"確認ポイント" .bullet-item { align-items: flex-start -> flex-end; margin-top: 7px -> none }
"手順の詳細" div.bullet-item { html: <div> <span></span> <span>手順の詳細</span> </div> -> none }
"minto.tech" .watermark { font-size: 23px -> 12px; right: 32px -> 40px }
┄┄┄┄┄┄┄┄┄┄┄┄┄┄┄┄┄┄┄┄
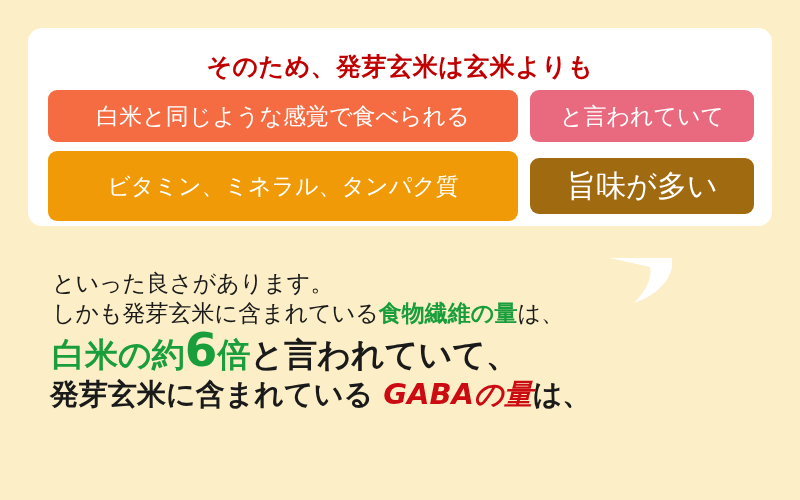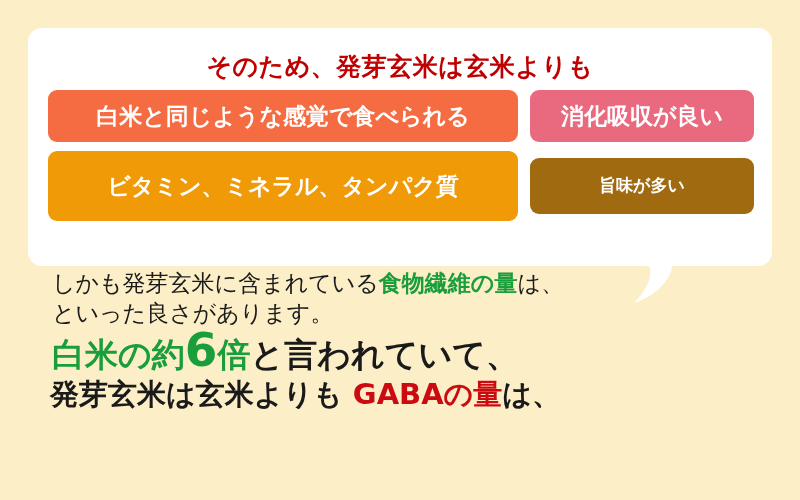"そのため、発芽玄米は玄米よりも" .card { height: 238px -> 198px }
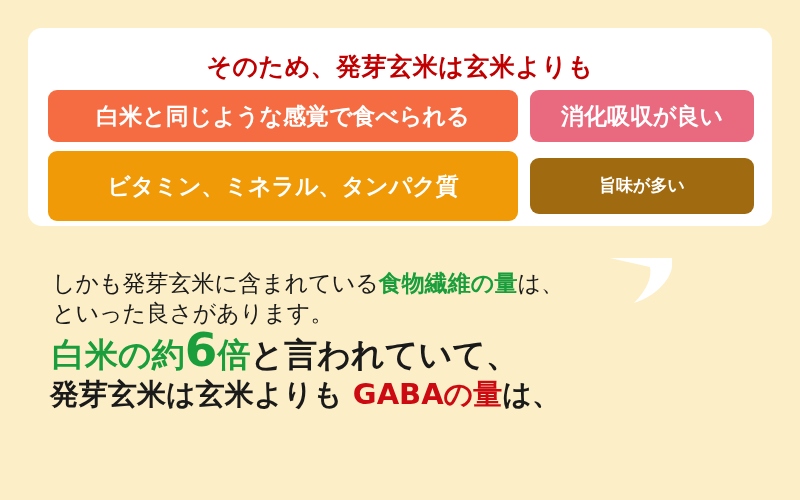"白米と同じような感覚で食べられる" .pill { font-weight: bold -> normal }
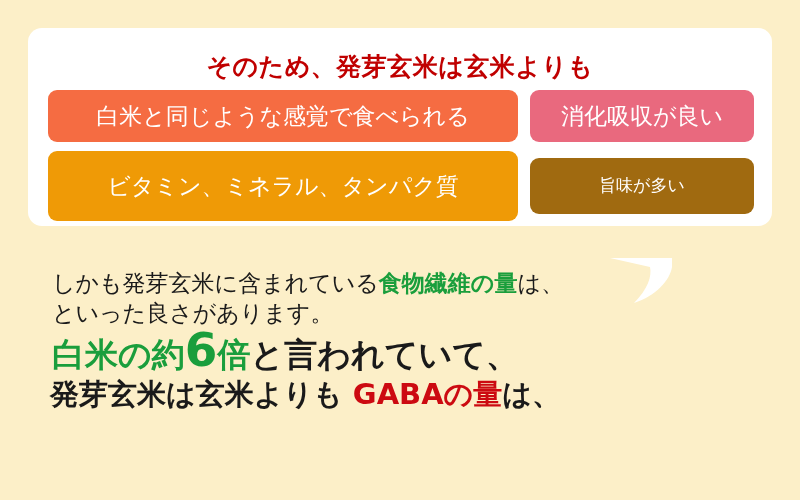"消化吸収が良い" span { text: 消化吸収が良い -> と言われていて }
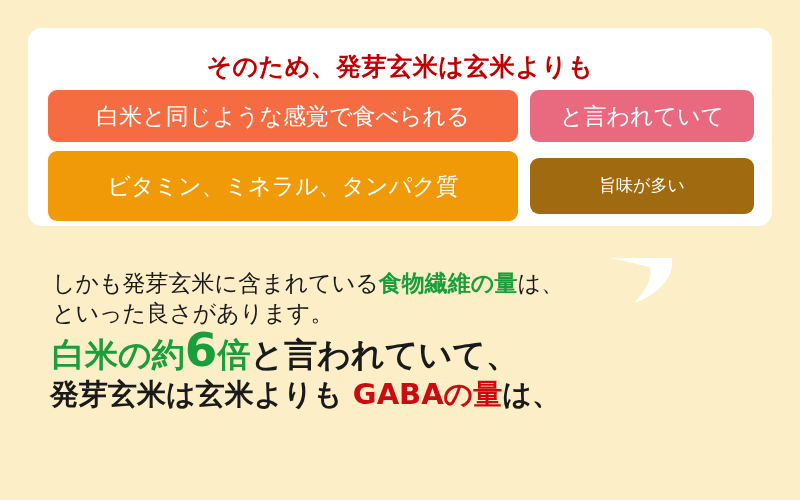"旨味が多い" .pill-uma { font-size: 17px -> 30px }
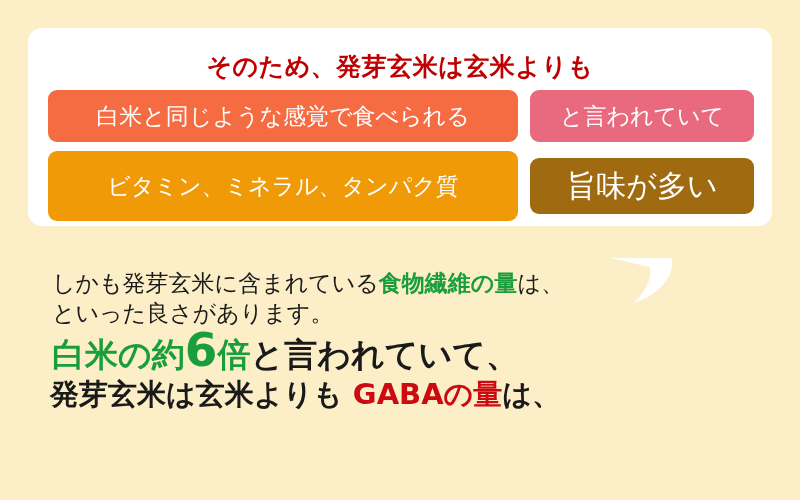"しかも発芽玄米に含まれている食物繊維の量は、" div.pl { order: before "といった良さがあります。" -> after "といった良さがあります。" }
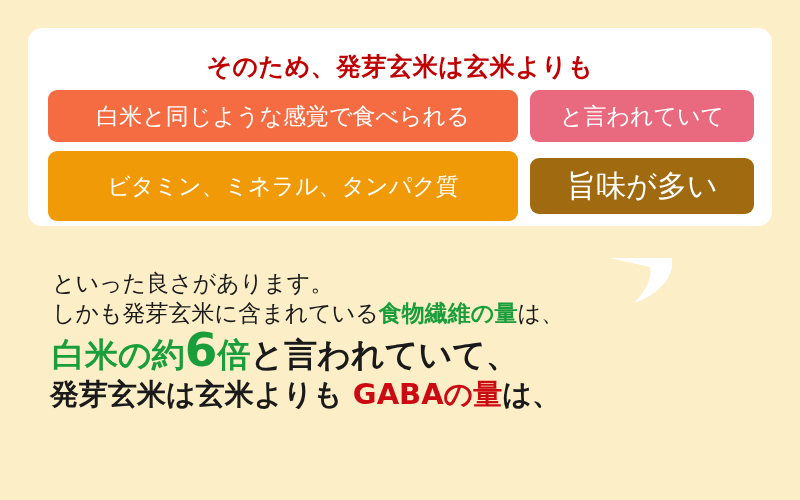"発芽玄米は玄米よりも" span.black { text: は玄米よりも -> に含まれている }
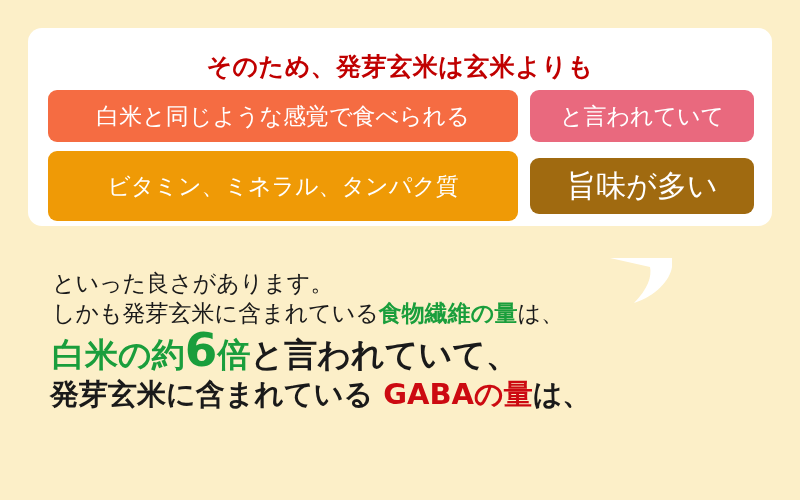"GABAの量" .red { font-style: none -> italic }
┄┄┄┄┄┄┄┄┄┄┄┄┄┄┄┄┄┄┄┄
**PROBLEM DETAILS:** All lines in the listing above from the line containing "align-items: flex-start ->" to the line containing "font-size: 23px ->", inclusive, should be retyped exactly; no other lines should appear.

**FINISHED TASK:**
"確認ポイント" .bullet-item { align-items: flex-start -> flex-end; margin-top: 7px -> none }
"手順の詳細" div.bullet-item { html: <div> <span></span> <span>手順の詳細</span> </div> -> none }
"minto.tech" .watermark { font-size: 23px -> 12px; right: 32px -> 40px }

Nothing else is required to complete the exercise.